The Suffolk County Association of Municipal Employees has negotiated an eight-year contract with a 12-percent salary increase and “will pay less on average for health-insurance premiums than any bargaining unit,” under a contract that runs eight years, according to AME leadership.
The multi-year contract marks a shift in strategy from the short-term pacts that union officials maintain “left workers falling further behind.”
Delay First 2 Hikes
According to its announcement members will get a 2.5 percent increase retroactive to Jan. 1, 2017, effective as of Jan. 1, 2019. On July 1, 2018, members will get a 1.5 percent increase, that won’t become effective until July 1, 2020.

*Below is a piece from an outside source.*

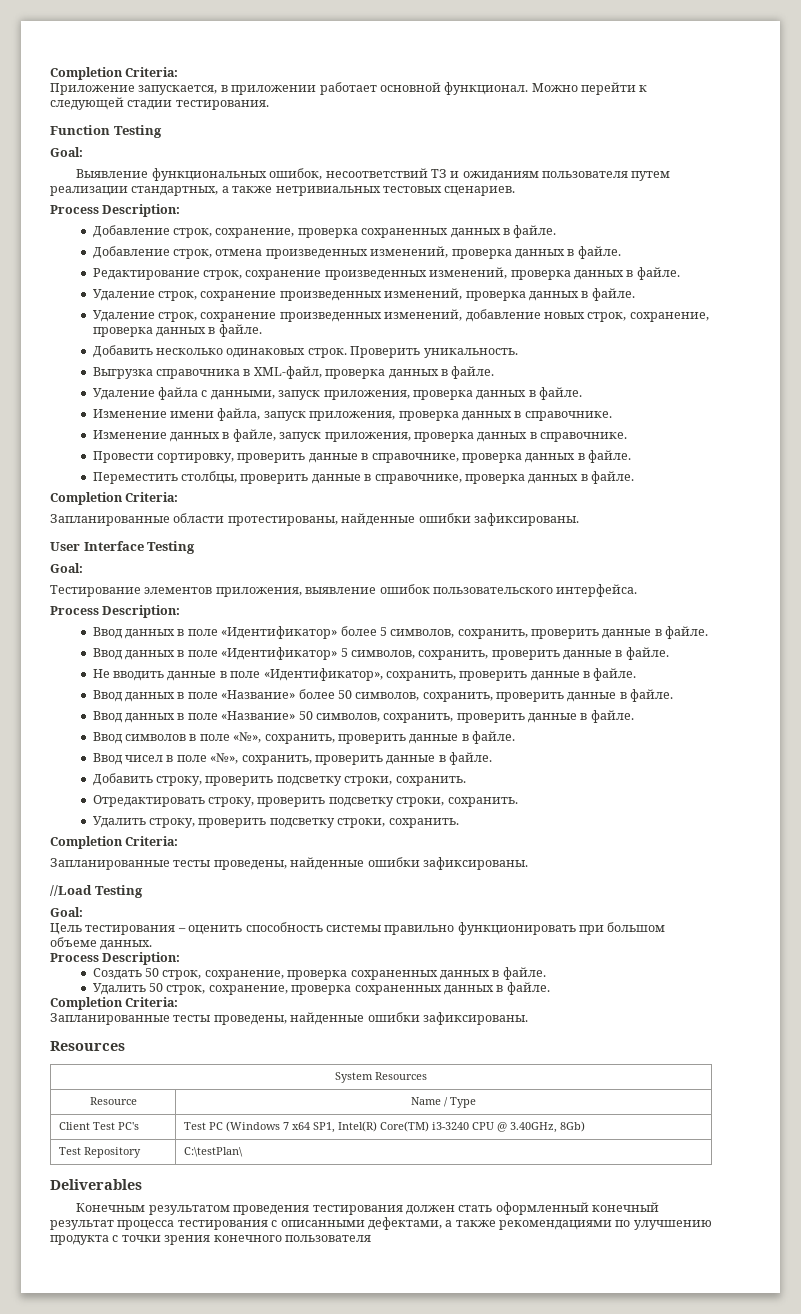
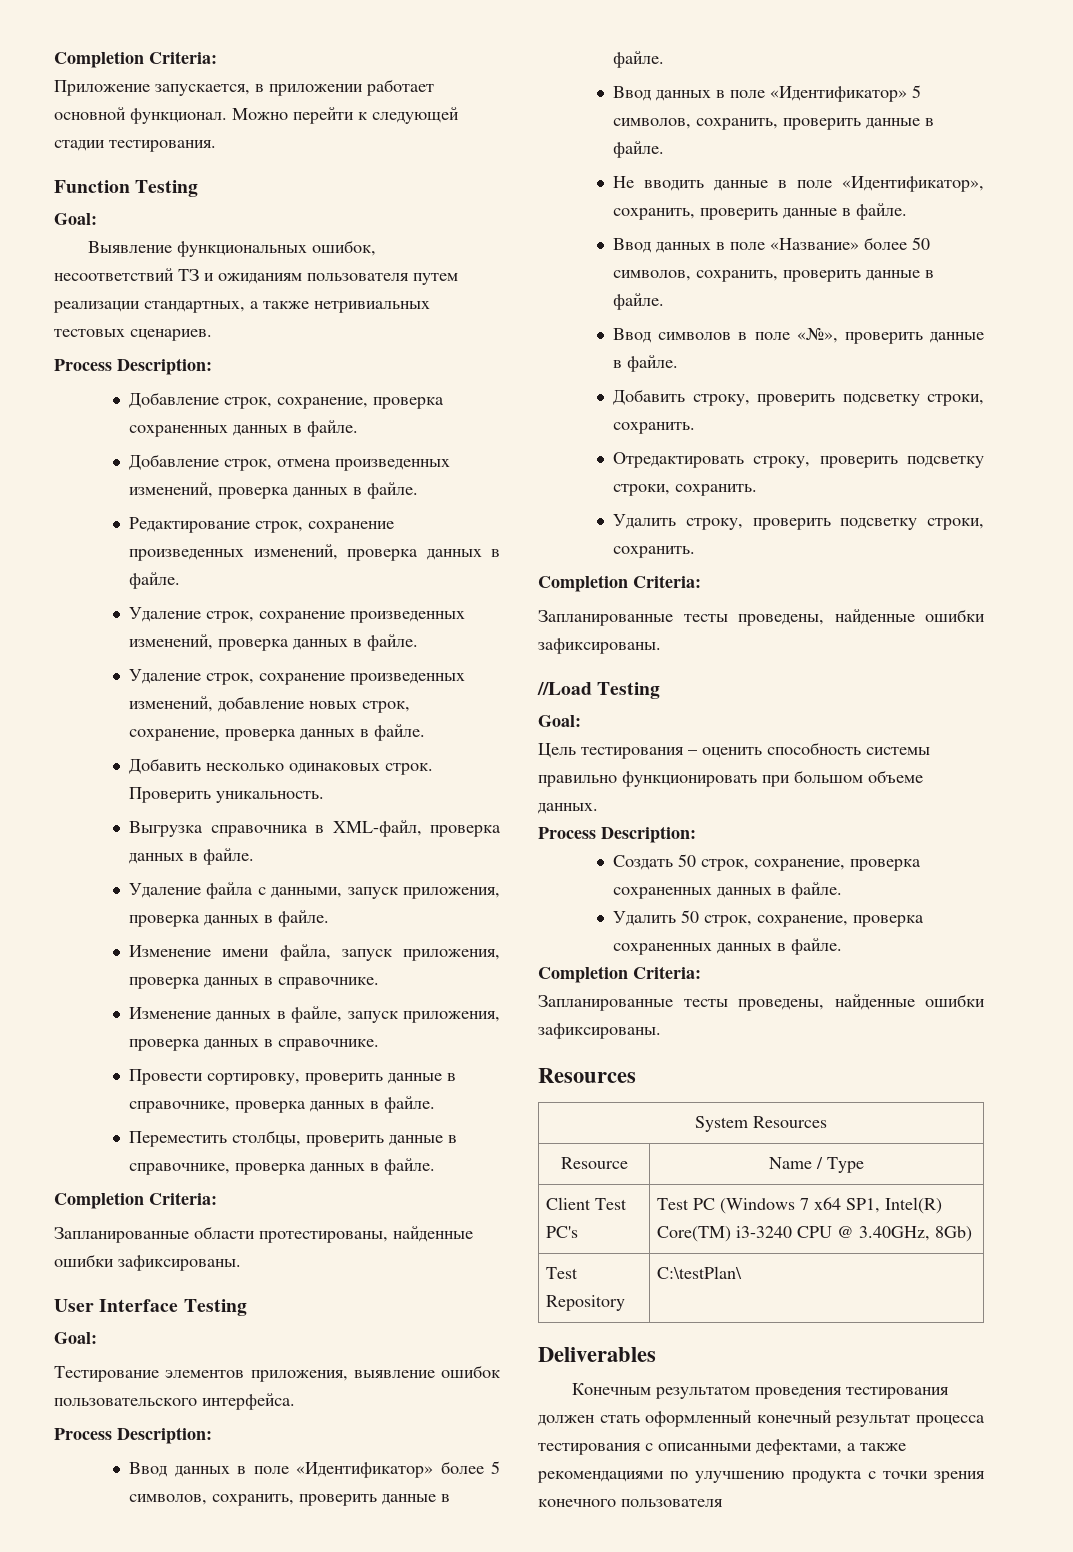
- Ввод данных в поле «Название» 50 символов, сохранить, проверить данные в файле.
- Ввод символов в поле «№», сохранить, проверить данные в файле.
- Ввод чисел в поле «№», сохранить, проверить данные в файле.
+ Ввод символов в поле «№», проверить данные в файле.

On Dec. 1, 2020, a 1-percent increase will kick in. Subsequent annual boosts will be phased in as follows: July 1, 2021, a one-percent increase, July 1, 2022, a 1.5 percent increase, July 1, 2023, a 2 percent increase and July 1, 2024, a 2.5-percent increase. The pact expires at the end of 2024.
The union’s 6,000 active members will not see a retroactive check right away, but at separation, according to AME President Daniel C. Levler. “We wanted to put as much as we could into the base increase, and then a portion of what would have been retro paid at the time of the employee’s separation, which will be a higher rate at that point,” Mr. Levler said in a phone interview.
The proposed contract has been approved by AME’s executive committee and Board of Directors. The rank-and-file members will be able to weigh in online through May 31.
Health Insurance Gain
Under the terms of the deal, the county will establish “an income-based payment for health insurance instead of a uniform amount adopted by many municipalities, which would have been detrimental to AME members,” according to the union. The deal also memorializes a provision that “no AME member hired prior to Jan. 1, 2013” will pay any health- insurance premium costs upon their leaving county service.
“We have worked very hard to negotiate a long-term contract that is fair to the men and women of Suffolk County AME, and it is our hope that it will be ratified overwhelmingly,” Mr. Levler said in a statement. “This historic contract reflects the progress we can make when our workforce is strong and united.”
AME represents most of Suffolk County’s public employees in a wide assortment of titles and agencies.